Working data →
---*---
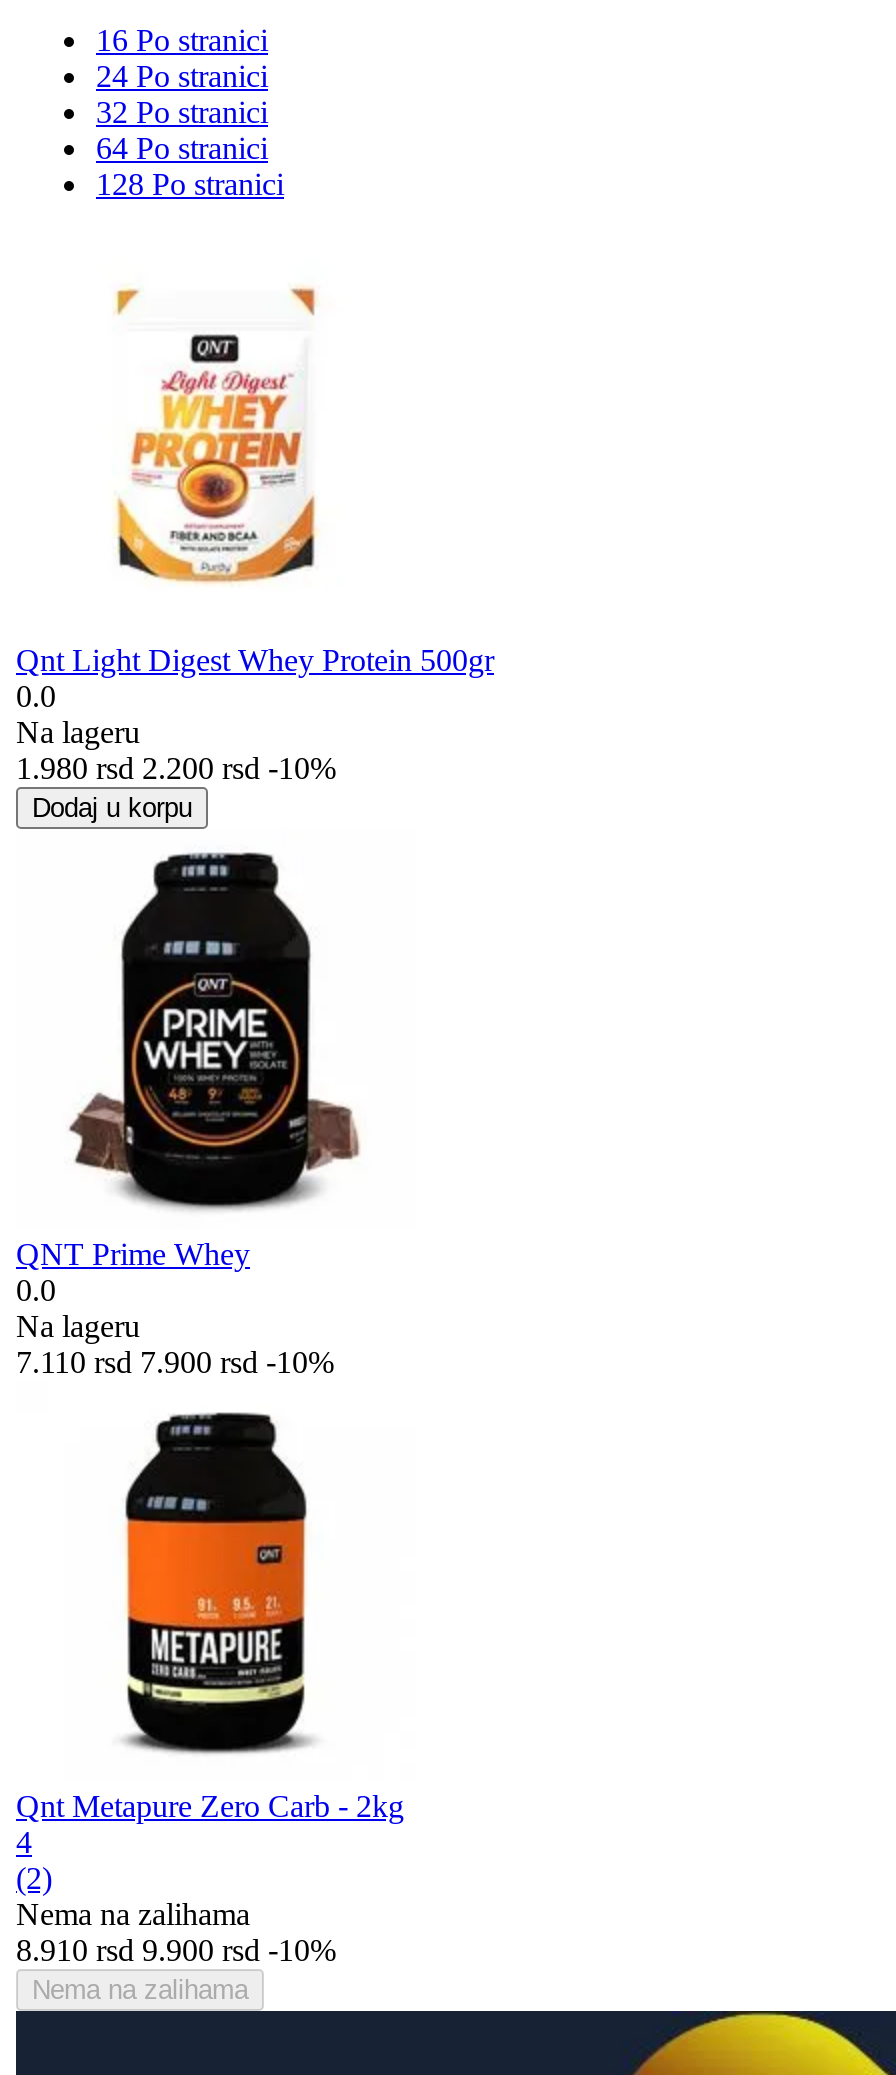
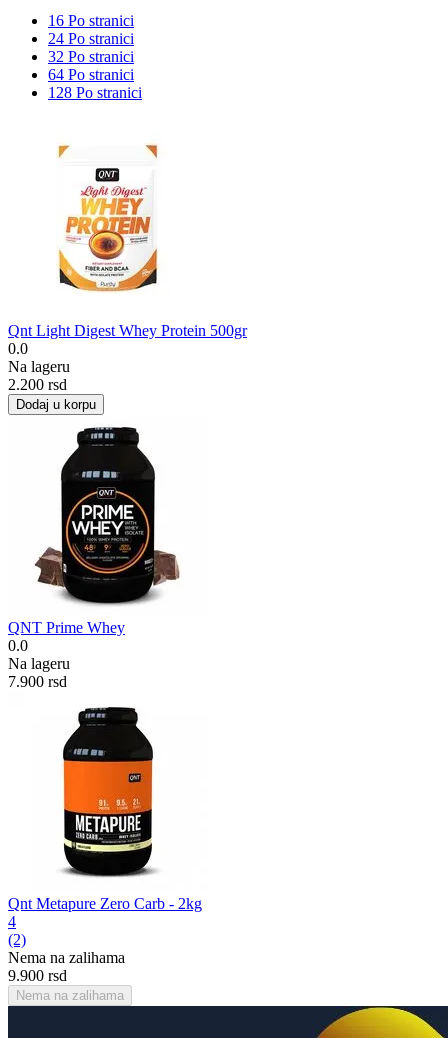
- 1.980 rsd 2.200 rsd -10%
+ 2.200 rsd

- 7.110 rsd 7.900 rsd -10%
+ 7.900 rsd

- 8.910 rsd 9.900 rsd -10%
+ 9.900 rsd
---*---
Nothing but the pictures should be left out when the listing is repeated exactly.

Finished exercise →
- 1.980 rsd 2.200 rsd -10%
+ 2.200 rsd

- 7.110 rsd 7.900 rsd -10%
+ 7.900 rsd

- 8.910 rsd 9.900 rsd -10%
+ 9.900 rsd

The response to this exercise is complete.